This task calls for copying each line below that contains "efefef".

═══ Dataset entries

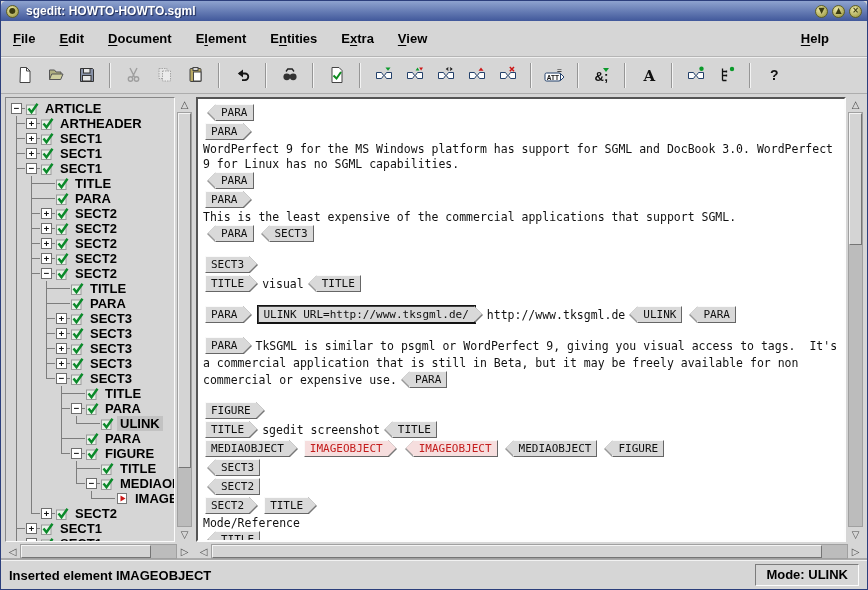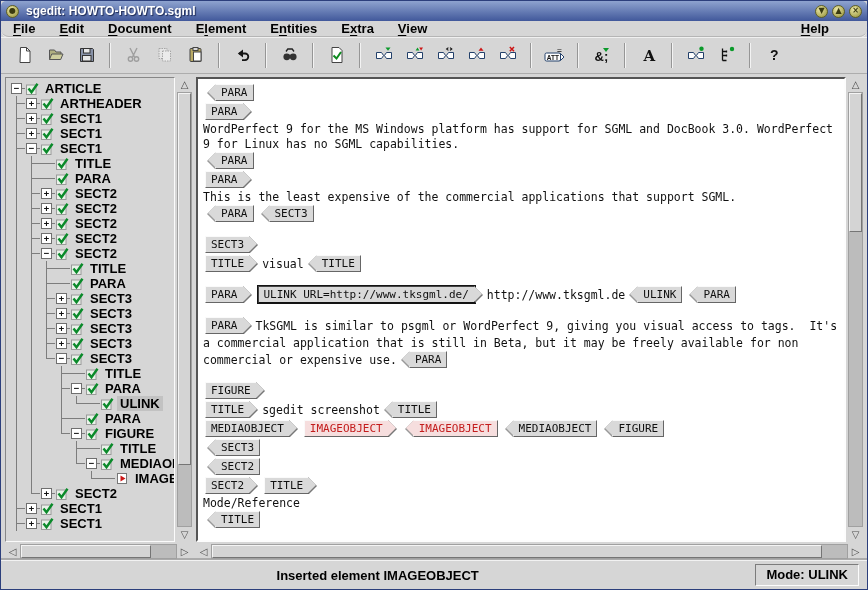--- a/index.html
+++ b/index.html
@@ -11,7 +11,7 @@
   .tb-title{color:#fff;font:bold 12px "Liberation Sans",sans-serif;text-shadow:1px 1px 1px #1d2a55;margin-left:7px;flex:1;white-space:nowrap;overflow:hidden;}
   .tb-controls{display:flex;gap:4px;}
   
-  .menubar{height:16px;flex:none;display:flex;align-items:center;padding:0 12px;font:bold 13px "Liberation Sans",sans-serif;color:#000;border-bottom:1px solid #b5b5b5;box-shadow:0 1px 0 #efefef;border-radius:10px;}
+  .menubar{height:36px;flex:none;display:flex;align-items:center;padding:0 12px;font:bold 13px "Liberation Sans",sans-serif;color:#000;border-bottom:1px solid #b5b5b5;box-shadow:0 1px 0 #efefef;}
   .menu-item{margin-right:24px;cursor:default;white-space:nowrap;}
   .menu-item u{text-underline-offset:2px;}
   .menu-right{margin-left:auto;margin-right:2px;}

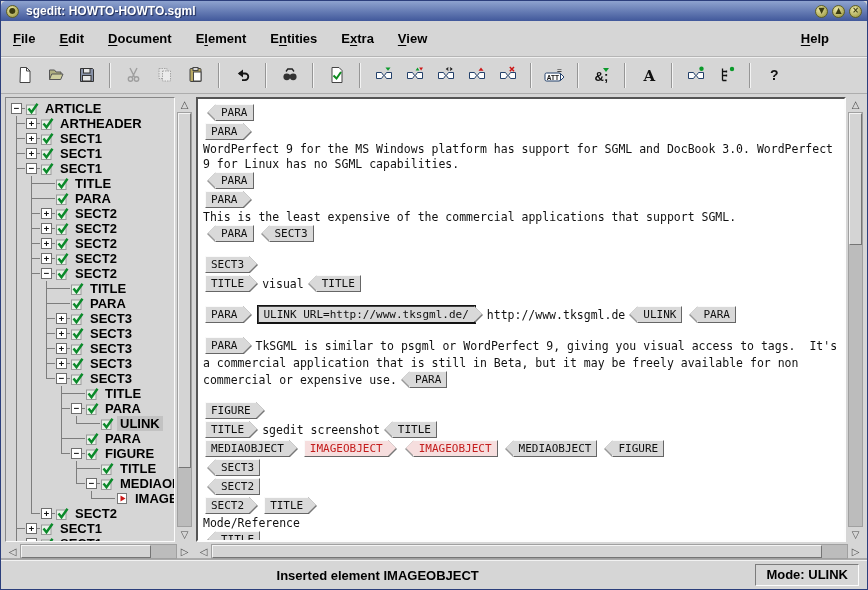--- a/index.html
+++ b/index.html
@@ -68,7 +68,7 @@
   .tag.selected{box-shadow:0 0 0 1px #141414;border-color:#444 #111 #111 #444;}
   
   .statusbar{height:29px;flex:none;display:flex;align-items:center;padding:0 8px;border-top:1px solid #f2f2f2;box-shadow:0 -2px 0 #ababab;font:bold 13px "Liberation Sans",sans-serif;color:#000;}
-  .status-msg{flex:1;white-space:nowrap;overflow:hidden;text-align:center;}
+  .status-msg{flex:1;white-space:nowrap;overflow:hidden;}
   .status-field{border:1px solid;border-color:#7c7c7c #fcfcfc #fcfcfc #7c7c7c;padding:2px 10px 3px;margin-left:9px;white-space:nowrap;flex:none;}
 </style>
 </head>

══════

**Solution below:**
-  .menubar{height:16px;flex:none;display:flex;align-items:center;padding:0 12px;font:bold 13px "Liberation Sans",sans-serif;color:#000;border-bottom:1px solid #b5b5b5;box-shadow:0 1px 0 #efefef;border-radius:10px;}
+  .menubar{height:36px;flex:none;display:flex;align-items:center;padding:0 12px;font:bold 13px "Liberation Sans",sans-serif;color:#000;border-bottom:1px solid #b5b5b5;box-shadow:0 1px 0 #efefef;}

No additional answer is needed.